The U.S. economy is heading towards a recession, interest rates are sharply on the rise and expected to hit above 4.5% by the end of the year, inflation is in the 9% area and the 2-year Treasury is yielding in excess of 4%.
All this creates a toxic cocktail for REITs and BDCs and while some stocks of that sector like W. P. Carey (WPC) have been able to withstand a large selloff this year, other stocks have really suffered and today's market-wide selloff in the REIT and BDC sector creates attractive long-term buying opportunities.
Investors are selling former high-yielding stocks in the REIT and BDC sector and instead turn towards seemingly risk-free Treasuries and thus it is important to focus on high-quality stocks with strong balance sheets, healthy leverage and manageable debt maturity ladders.
STAG Industrial (NYSE:STAG) fits all these criteria and yet the stock is down a massive 38% with its dividend yield now back at 5%.
I am buying REITs and BDCs via weekly and monthly savings plans and consider the current selloff in STAG presents an attractive opportunity.
STAG Industrial's recent Q2/2022 earnings have been more than just solid featuring a comfortable FFO beat with FFO of $0.56 and revenue growth of 16.7% Y/Y to $1615M even though it marginally missed expectations by a whisker of $1.1M.
On a Y/Y basis, FFO is up a healthy $0.04 or 8% which represents very strong performance especially as we are just leaving the pandemic behind us and sequentially FFO is up a full $0.03.
Similarly impressive is same-store cash NOI growth of 4.0% which shows STAG is well-equipped for inflation. It has reaffirmed the highest level of guidance in terms of same-store cash NOI growth of 4% to 4.5% driven mostly by rental escalators and almost tripling the average same-store cash NOI growth of 1.6% over the last seven years!
Over the course of Q2/2022, STAG Industrial signed new leases of 3.2M square feet with an average cash rent rate that is 14.1% above the previous rate which is very similar to its Q1 performance. Overall, STAG acquired nine new buildings with 1.5M square feet for $165.4M. Although STAG's pipeline shrank by 23 buildings to 151 buildings this leaves enough room for investment activity with an estimated value of $3.0B.

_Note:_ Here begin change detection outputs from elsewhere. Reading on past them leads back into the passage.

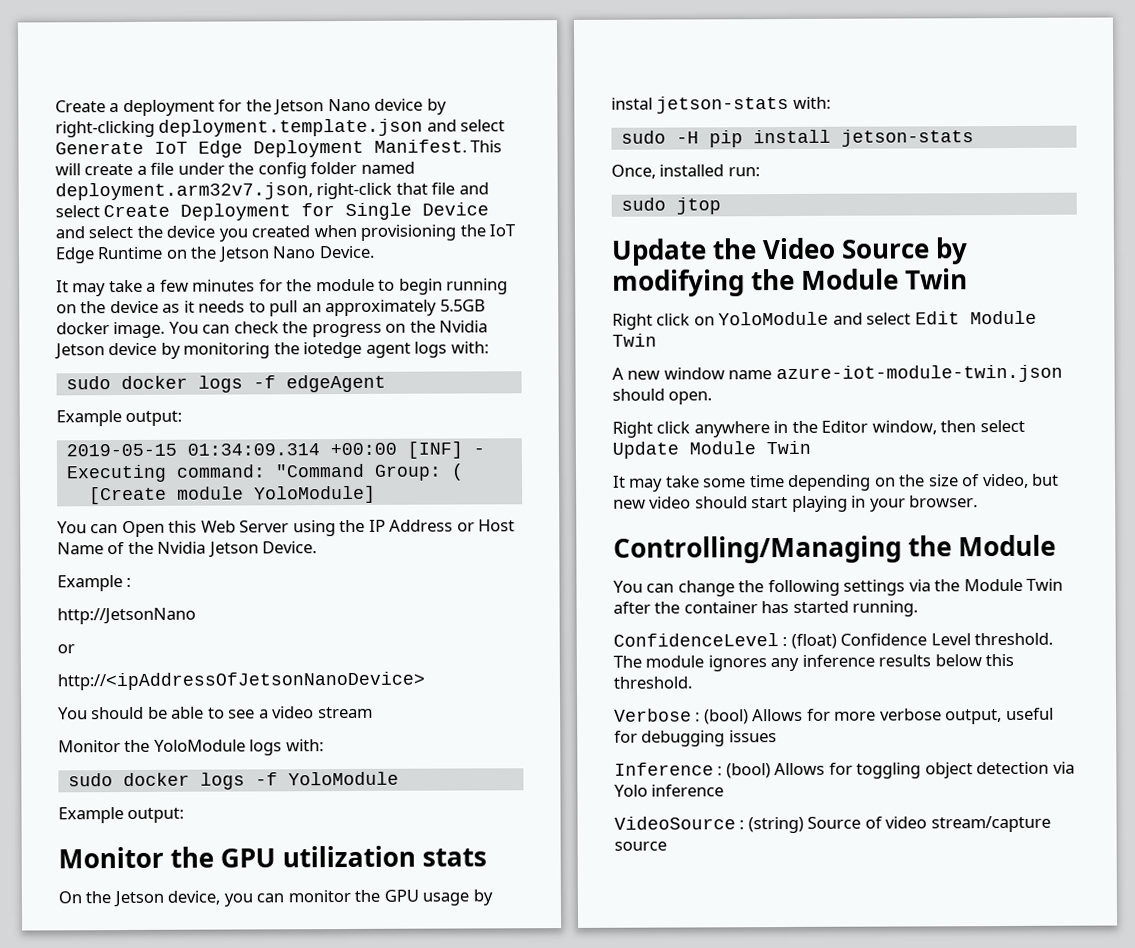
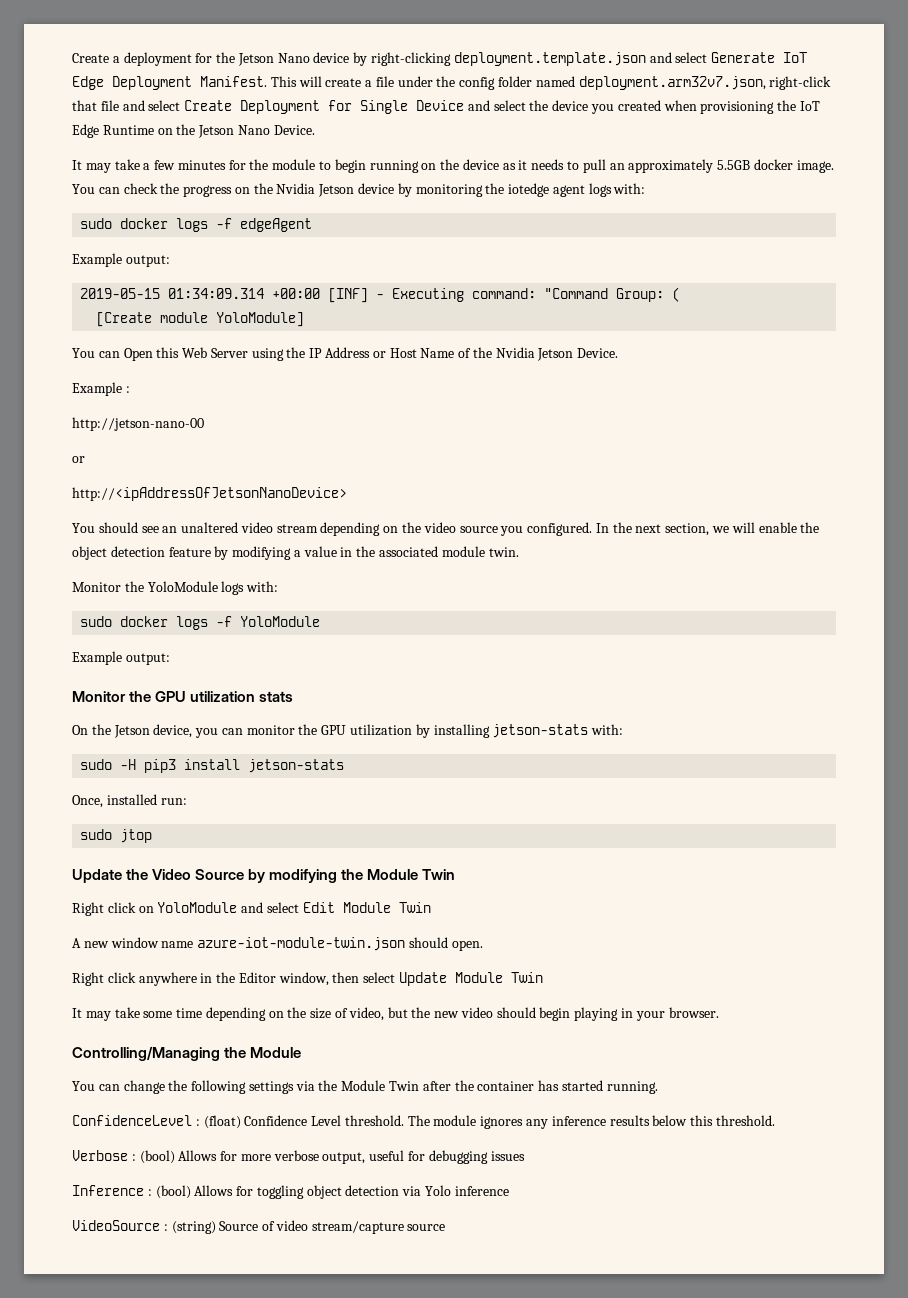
[57,607,196,625] http://JetsonNano -> [72,417,204,431] http://jetson-nano-00
[147,706,373,719] be able to see a video stream -> [141,522,820,536] [72,546,519,560] see an unaltered video stream depending on the video source you configured. In the next section, we will enable the object detection feature by modifying a value in the associated module twin.
[422,889,493,906] [611,97,653,110] usage by instal -> [350,724,490,738] utilization by installing
[708,130,743,148] pip -> [144,759,177,773] pip3
(1060, 479) none -> [411,1007,431,1018] the
[751,496,789,509] start -> [539,1007,571,1021] begin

In my view, the most crucial thing right now is to take a good look at the debt profile of REITs and BDCs in order to assess their relative strength in this high-interest environment which we haven't been confronted with for decades. And it is not only the expected peak interest level of around 5% in 2023 which is concerning but also the immense pace at which the Federal Reserve is hiking rates. The Fed caused that situation all by itself as it deemed inflation transitory for many months and was significantly too slow to react to the outbreak of the war and soaring energy prices.
STAG Industrial sports a conservative balance sheet with manageable debt maturity ladder consisting of 95.3% fixed rate debt. Its leverage ratio in terms of net debt to adjusted EBITDA is at 5.1x. Recent capital markets activity in Q2/2022 was very limited and only included a $400M private placement offering carrying an interest rate of 4.1% with a 2032 maturity. The REIT was raising further capital subsequent to quarter end by upsizing its revolving credit facility to $1B. In total, as of September 6, this leaves STAG with $20.4M of cash on balance sheet and a further $900M of undrawn revolver balance. Given deteriorating macro conditions, most notably inflation, consumption and interest rates, I would expect STAG to be very prudent and selective with that liquidity and like also trim down acquisition activity by focusing on the really good deals only.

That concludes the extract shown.